**Task brief:** List each line of the data in which the string "description" appears.

Modification records:
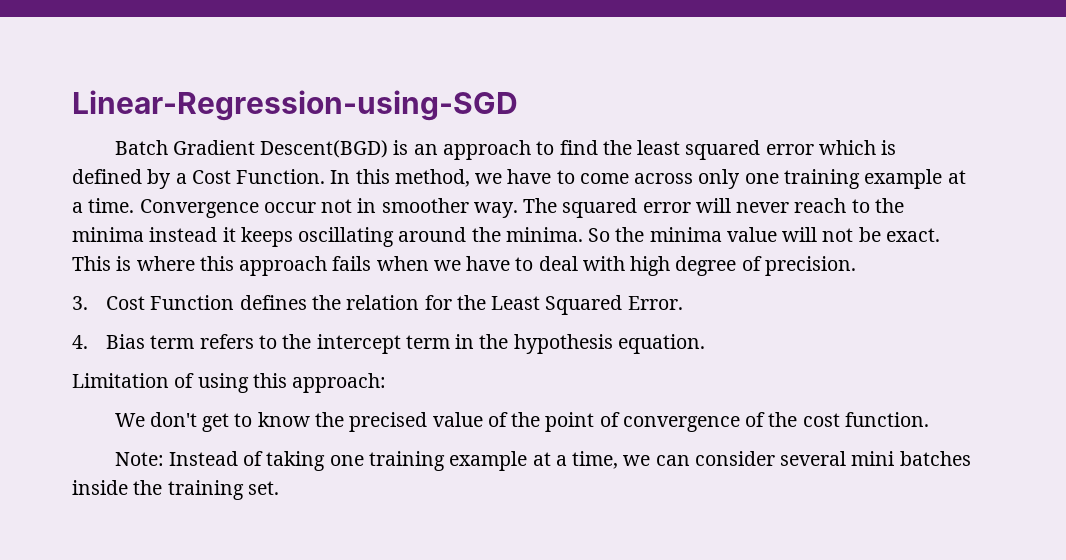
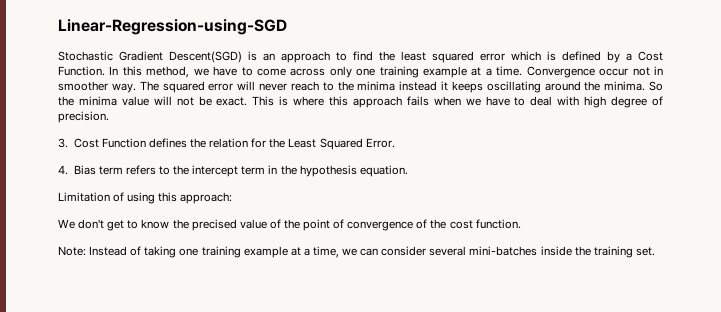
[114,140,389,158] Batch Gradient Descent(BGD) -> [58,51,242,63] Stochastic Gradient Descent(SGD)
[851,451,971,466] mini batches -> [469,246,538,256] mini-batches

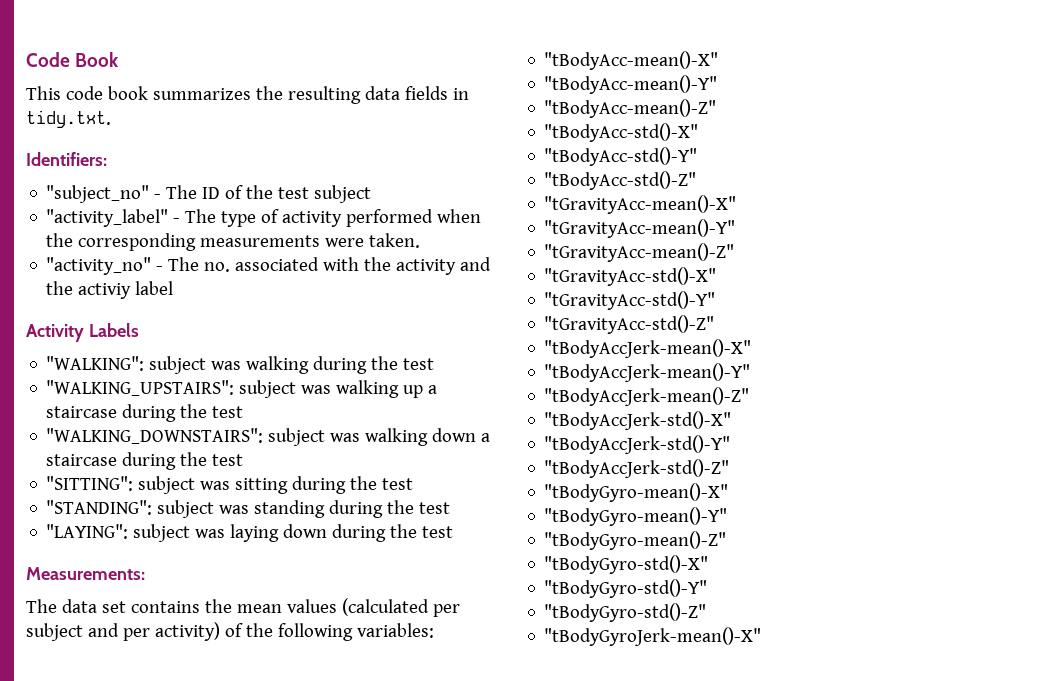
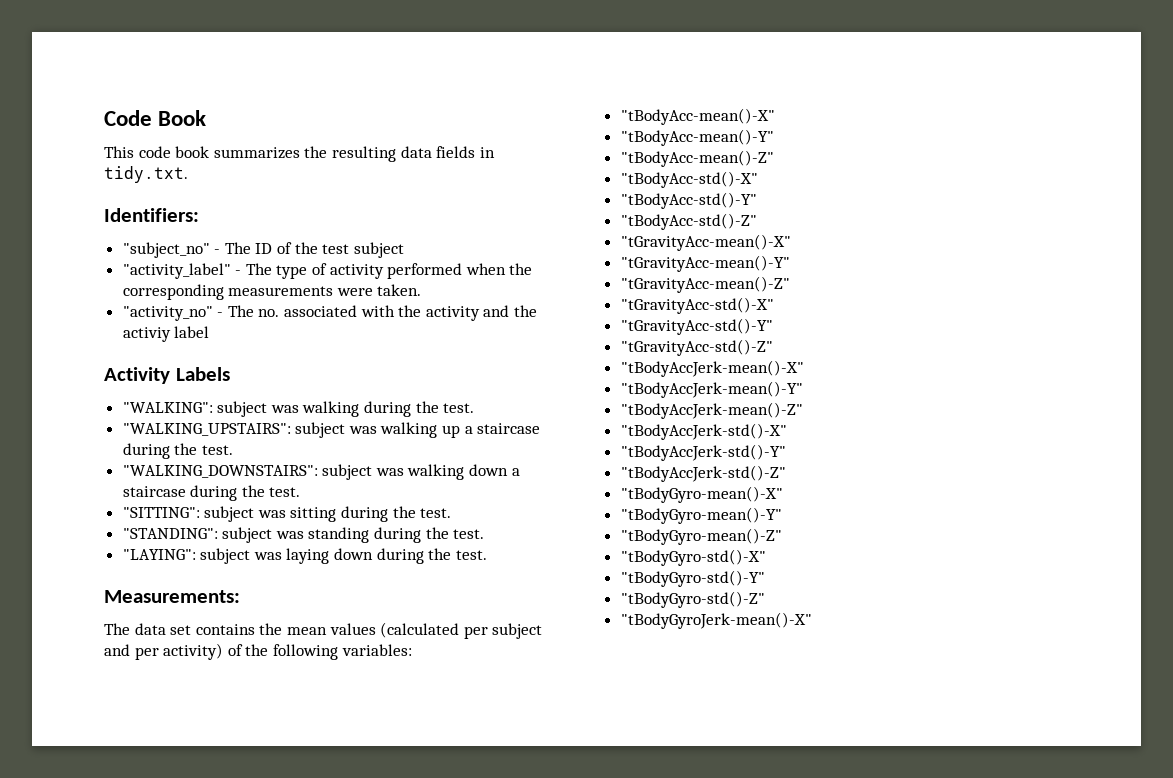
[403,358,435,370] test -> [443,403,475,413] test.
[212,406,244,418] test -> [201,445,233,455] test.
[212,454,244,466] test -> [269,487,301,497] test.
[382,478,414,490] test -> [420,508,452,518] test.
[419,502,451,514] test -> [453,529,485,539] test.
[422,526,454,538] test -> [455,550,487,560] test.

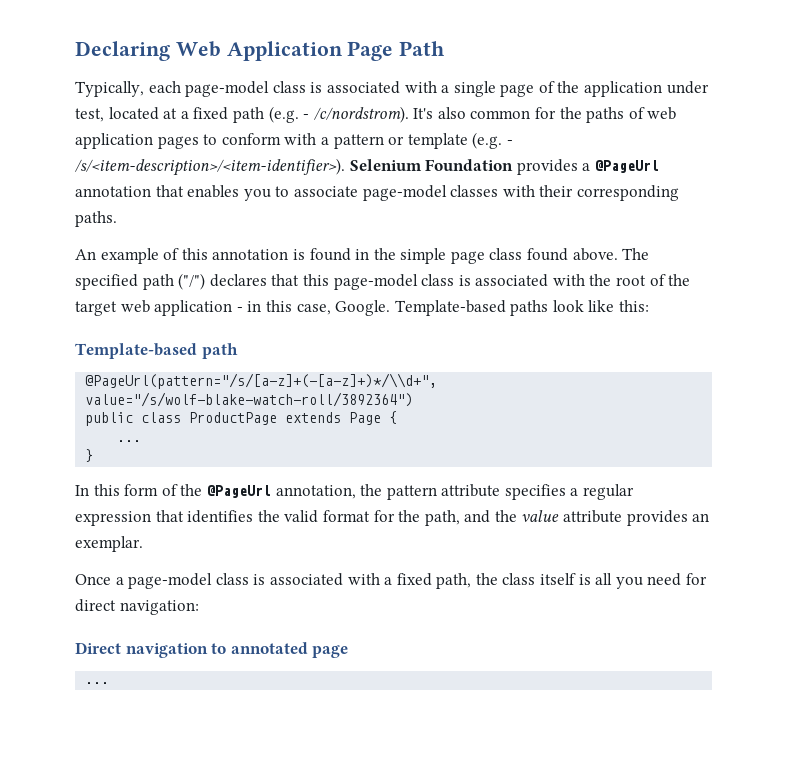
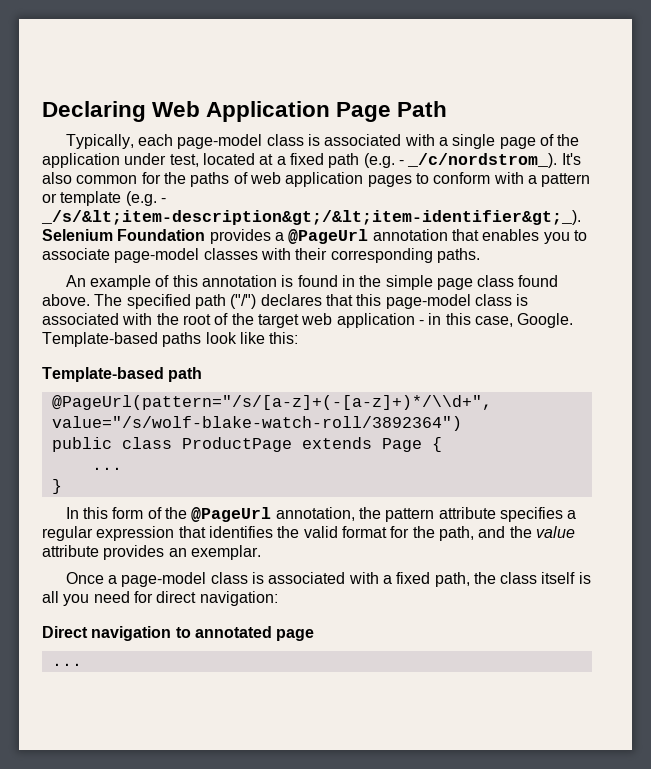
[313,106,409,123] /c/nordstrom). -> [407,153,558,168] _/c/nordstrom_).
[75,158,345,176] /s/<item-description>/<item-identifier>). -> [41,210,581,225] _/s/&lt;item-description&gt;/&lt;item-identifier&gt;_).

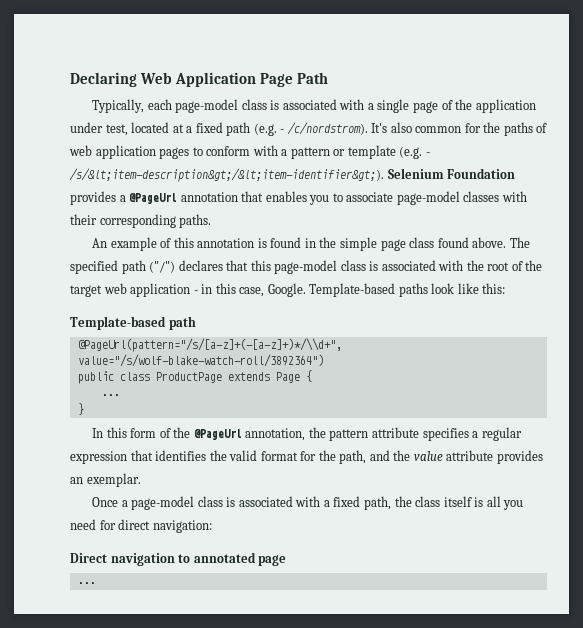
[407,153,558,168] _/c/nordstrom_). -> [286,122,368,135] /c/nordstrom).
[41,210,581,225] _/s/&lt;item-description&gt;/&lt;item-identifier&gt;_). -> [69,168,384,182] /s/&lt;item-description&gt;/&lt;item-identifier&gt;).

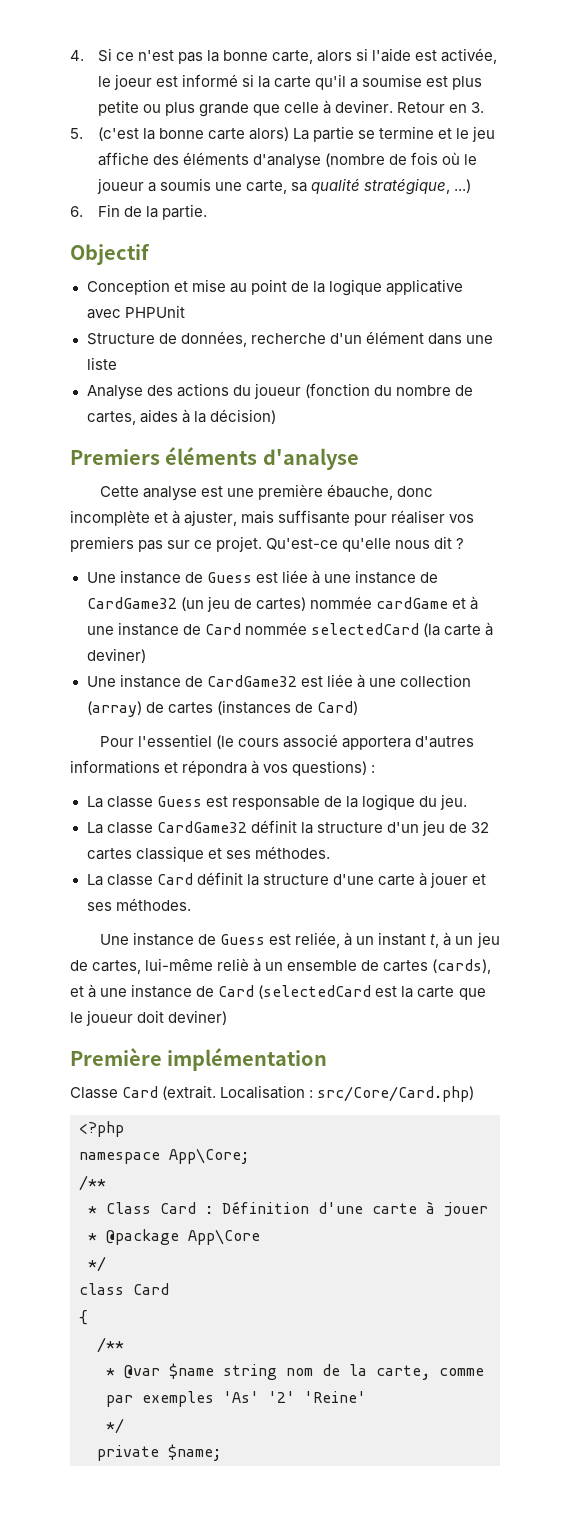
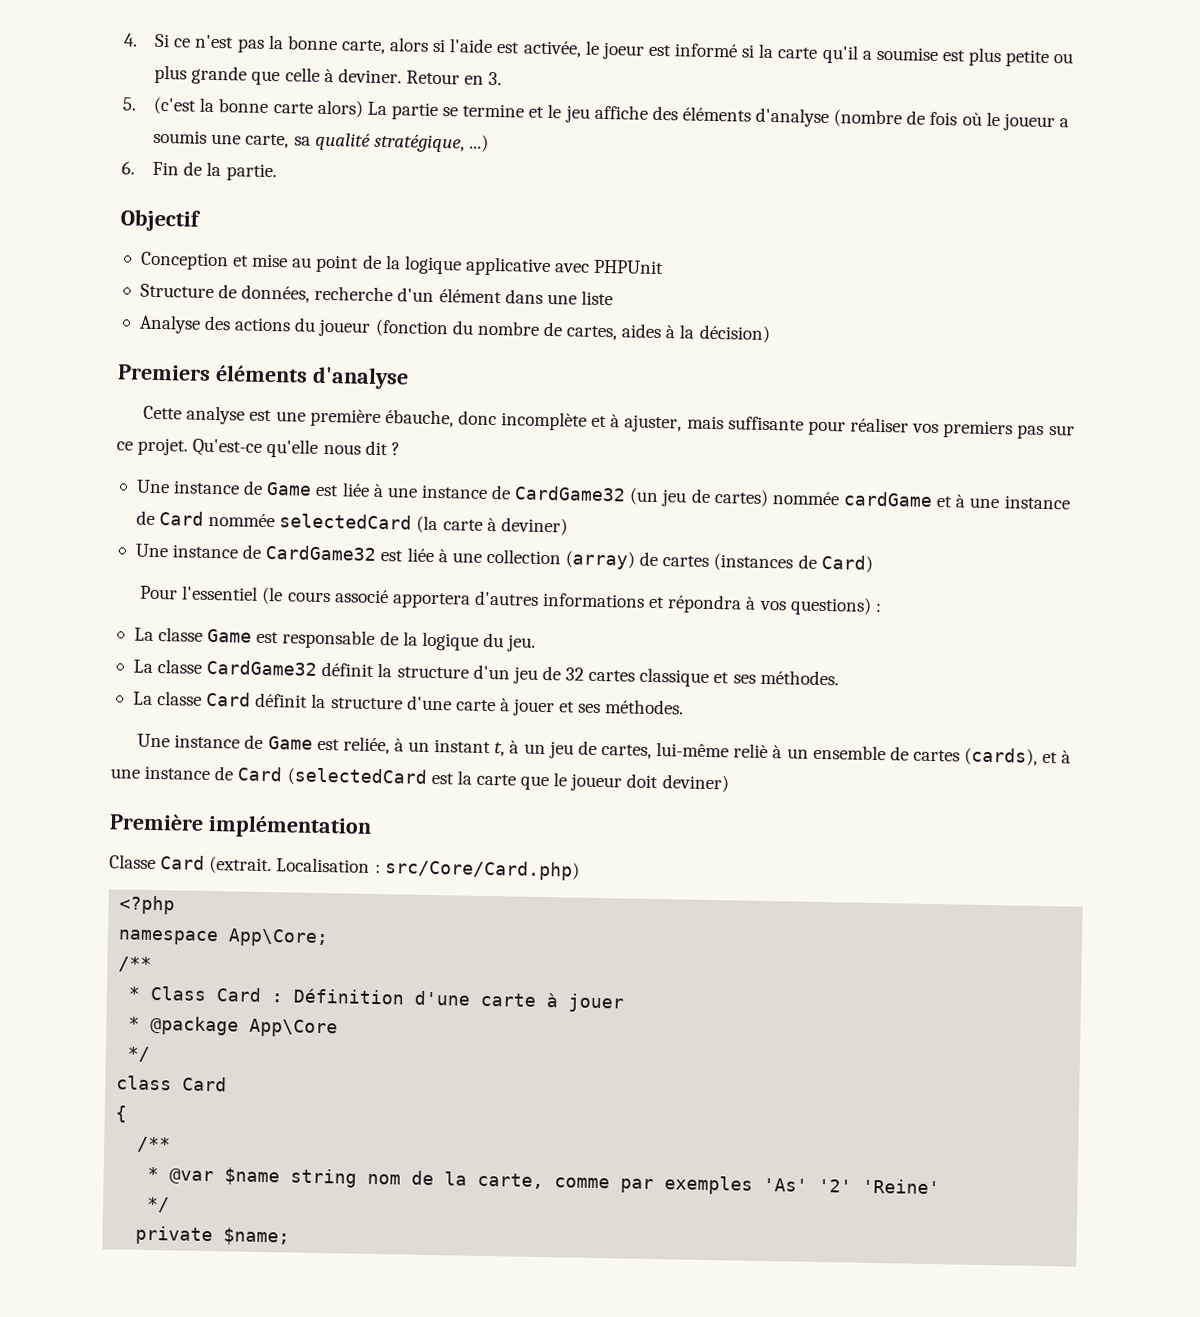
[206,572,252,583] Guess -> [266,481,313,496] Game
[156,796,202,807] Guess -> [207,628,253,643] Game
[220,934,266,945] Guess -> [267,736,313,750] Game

**Result of the exercise:**
[75,158,345,176] /s/<item-description>/<item-identifier>). -> [41,210,581,225] _/s/&lt;item-description&gt;/&lt;item-identifier&gt;_).
[41,210,581,225] _/s/&lt;item-description&gt;/&lt;item-identifier&gt;_). -> [69,168,384,182] /s/&lt;item-description&gt;/&lt;item-identifier&gt;).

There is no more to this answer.